(Code change snippets)
- Opening Delimiter -
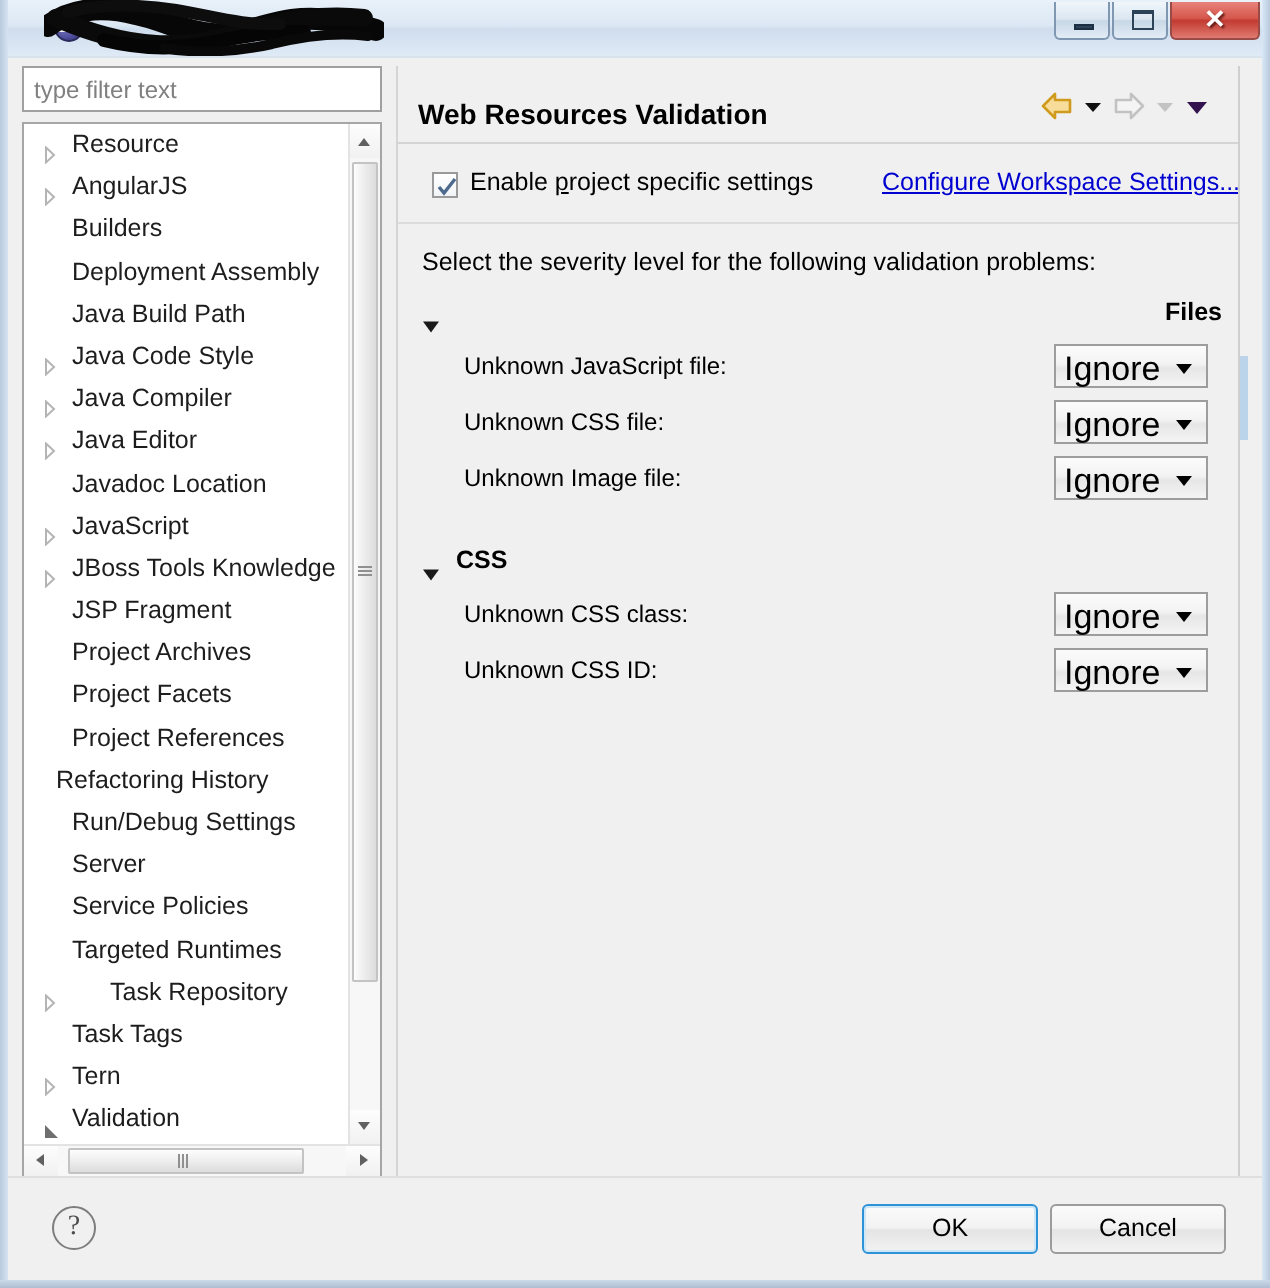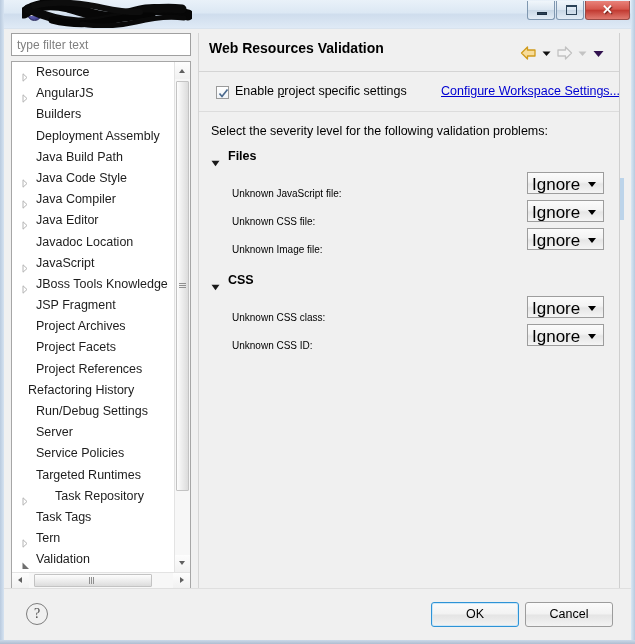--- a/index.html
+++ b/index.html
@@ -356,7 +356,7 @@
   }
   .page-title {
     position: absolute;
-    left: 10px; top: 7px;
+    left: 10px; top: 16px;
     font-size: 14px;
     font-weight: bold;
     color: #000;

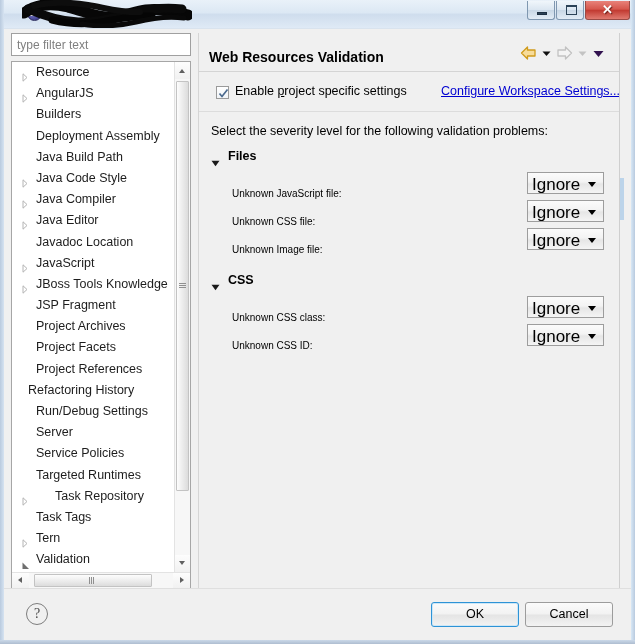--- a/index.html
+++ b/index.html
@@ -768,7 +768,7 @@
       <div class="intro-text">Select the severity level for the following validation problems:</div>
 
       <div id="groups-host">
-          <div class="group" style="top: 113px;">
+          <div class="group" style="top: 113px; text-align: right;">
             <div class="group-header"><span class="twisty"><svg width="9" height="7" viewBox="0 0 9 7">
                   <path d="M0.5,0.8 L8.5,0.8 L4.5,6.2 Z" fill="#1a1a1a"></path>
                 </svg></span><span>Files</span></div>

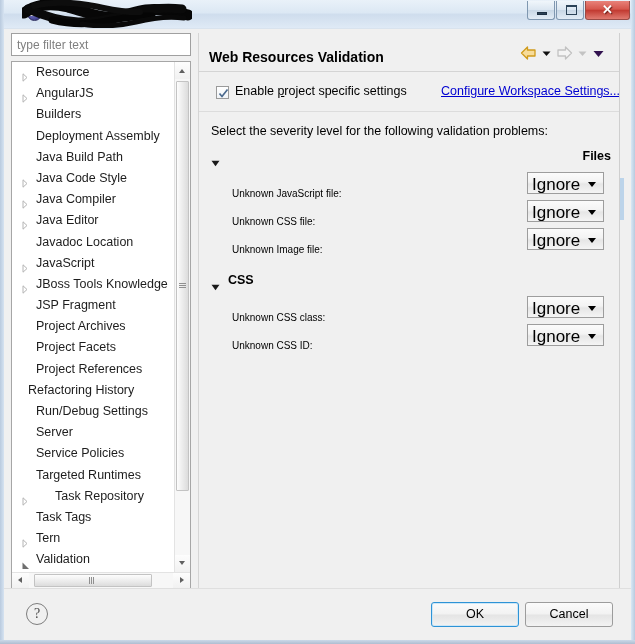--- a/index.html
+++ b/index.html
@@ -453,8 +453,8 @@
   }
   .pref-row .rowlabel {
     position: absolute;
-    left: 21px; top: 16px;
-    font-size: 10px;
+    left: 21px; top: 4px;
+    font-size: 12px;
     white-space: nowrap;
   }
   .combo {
- Closing Delimiter -
Copy every line above exactly, leaving no picture in the copy.

--- a/index.html
+++ b/index.html
@@ -356,7 +356,7 @@
   }
   .page-title {
     position: absolute;
-    left: 10px; top: 7px;
+    left: 10px; top: 16px;
     font-size: 14px;
     font-weight: bold;
     color: #000;

--- a/index.html
+++ b/index.html
@@ -768,7 +768,7 @@
       <div class="intro-text">Select the severity level for the following validation problems:</div>
 
       <div id="groups-host">
-          <div class="group" style="top: 113px;">
+          <div class="group" style="top: 113px; text-align: right;">
             <div class="group-header"><span class="twisty"><svg width="9" height="7" viewBox="0 0 9 7">
                   <path d="M0.5,0.8 L8.5,0.8 L4.5,6.2 Z" fill="#1a1a1a"></path>
                 </svg></span><span>Files</span></div>

--- a/index.html
+++ b/index.html
@@ -453,8 +453,8 @@
   }
   .pref-row .rowlabel {
     position: absolute;
-    left: 21px; top: 16px;
-    font-size: 10px;
+    left: 21px; top: 4px;
+    font-size: 12px;
     white-space: nowrap;
   }
   .combo {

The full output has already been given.